→ GIVEN RECORDS
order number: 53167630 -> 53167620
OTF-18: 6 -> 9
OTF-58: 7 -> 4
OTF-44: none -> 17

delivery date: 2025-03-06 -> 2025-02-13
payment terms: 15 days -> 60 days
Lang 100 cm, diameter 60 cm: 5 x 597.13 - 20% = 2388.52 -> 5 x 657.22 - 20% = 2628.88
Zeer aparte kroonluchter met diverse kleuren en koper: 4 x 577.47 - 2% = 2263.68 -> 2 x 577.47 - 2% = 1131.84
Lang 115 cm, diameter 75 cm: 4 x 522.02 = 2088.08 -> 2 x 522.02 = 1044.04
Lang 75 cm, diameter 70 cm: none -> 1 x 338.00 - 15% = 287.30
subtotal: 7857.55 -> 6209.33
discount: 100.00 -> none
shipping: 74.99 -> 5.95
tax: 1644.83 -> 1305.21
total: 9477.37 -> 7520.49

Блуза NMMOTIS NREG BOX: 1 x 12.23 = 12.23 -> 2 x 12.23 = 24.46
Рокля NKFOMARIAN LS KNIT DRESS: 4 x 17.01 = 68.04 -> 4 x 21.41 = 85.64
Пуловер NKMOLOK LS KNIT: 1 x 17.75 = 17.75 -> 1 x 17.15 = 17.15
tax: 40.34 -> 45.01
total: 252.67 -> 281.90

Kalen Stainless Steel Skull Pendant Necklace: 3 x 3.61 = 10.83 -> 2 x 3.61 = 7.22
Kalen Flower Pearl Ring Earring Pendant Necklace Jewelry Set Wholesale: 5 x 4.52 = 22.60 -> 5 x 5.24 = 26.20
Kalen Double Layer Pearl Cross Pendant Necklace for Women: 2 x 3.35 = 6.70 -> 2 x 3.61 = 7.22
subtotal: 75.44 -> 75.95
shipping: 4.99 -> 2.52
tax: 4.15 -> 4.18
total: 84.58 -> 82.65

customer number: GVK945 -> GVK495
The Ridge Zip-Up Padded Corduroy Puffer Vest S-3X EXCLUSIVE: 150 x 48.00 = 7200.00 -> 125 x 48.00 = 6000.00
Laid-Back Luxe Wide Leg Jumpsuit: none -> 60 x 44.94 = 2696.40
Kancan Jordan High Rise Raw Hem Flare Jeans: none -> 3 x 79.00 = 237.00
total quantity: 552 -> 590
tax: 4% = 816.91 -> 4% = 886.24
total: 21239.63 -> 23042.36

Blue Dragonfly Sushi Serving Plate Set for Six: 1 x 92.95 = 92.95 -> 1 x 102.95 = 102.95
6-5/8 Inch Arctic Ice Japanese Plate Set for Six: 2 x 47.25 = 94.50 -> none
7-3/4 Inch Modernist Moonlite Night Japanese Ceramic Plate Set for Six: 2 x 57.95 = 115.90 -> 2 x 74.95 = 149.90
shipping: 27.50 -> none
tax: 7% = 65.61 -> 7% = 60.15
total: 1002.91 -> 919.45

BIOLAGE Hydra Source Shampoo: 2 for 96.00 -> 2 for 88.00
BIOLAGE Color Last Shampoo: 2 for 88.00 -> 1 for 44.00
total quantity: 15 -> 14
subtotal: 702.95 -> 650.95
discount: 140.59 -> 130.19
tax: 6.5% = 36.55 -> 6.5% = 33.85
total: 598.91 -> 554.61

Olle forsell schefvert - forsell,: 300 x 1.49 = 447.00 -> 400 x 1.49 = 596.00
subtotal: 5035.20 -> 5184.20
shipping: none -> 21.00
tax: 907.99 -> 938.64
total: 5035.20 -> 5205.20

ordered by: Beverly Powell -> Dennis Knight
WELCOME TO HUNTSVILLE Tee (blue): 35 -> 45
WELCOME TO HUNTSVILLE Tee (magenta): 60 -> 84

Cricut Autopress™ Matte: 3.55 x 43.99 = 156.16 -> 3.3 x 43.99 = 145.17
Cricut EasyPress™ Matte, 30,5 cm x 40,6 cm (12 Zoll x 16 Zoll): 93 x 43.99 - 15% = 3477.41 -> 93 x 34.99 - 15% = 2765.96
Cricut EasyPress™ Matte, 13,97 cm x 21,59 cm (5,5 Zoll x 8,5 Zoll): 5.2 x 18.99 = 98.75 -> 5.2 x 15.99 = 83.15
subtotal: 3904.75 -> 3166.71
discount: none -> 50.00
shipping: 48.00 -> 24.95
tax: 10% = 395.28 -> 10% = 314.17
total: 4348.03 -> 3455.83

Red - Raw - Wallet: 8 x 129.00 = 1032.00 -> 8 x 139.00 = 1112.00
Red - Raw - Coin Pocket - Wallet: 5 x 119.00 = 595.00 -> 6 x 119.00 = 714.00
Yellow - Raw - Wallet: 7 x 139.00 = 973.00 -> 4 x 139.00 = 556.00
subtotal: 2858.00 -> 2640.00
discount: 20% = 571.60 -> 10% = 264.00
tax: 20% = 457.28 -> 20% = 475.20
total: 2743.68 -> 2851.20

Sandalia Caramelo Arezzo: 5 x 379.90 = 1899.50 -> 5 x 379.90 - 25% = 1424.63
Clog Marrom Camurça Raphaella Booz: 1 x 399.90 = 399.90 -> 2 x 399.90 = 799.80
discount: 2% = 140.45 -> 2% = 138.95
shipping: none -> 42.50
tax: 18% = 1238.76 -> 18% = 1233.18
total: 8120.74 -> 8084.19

→ AIM OF THE EXERCISE
All lines from the one that has "tax: 20% = 457.28 -> 20% = 475.20" through the end of the material above should be returned exactly; omit the rest.

→ EXERCISE RESPONSE
tax: 20% = 457.28 -> 20% = 475.20
total: 2743.68 -> 2851.20

Sandalia Caramelo Arezzo: 5 x 379.90 = 1899.50 -> 5 x 379.90 - 25% = 1424.63
Clog Marrom Camurça Raphaella Booz: 1 x 399.90 = 399.90 -> 2 x 399.90 = 799.80
discount: 2% = 140.45 -> 2% = 138.95
shipping: none -> 42.50
tax: 18% = 1238.76 -> 18% = 1233.18
total: 8120.74 -> 8084.19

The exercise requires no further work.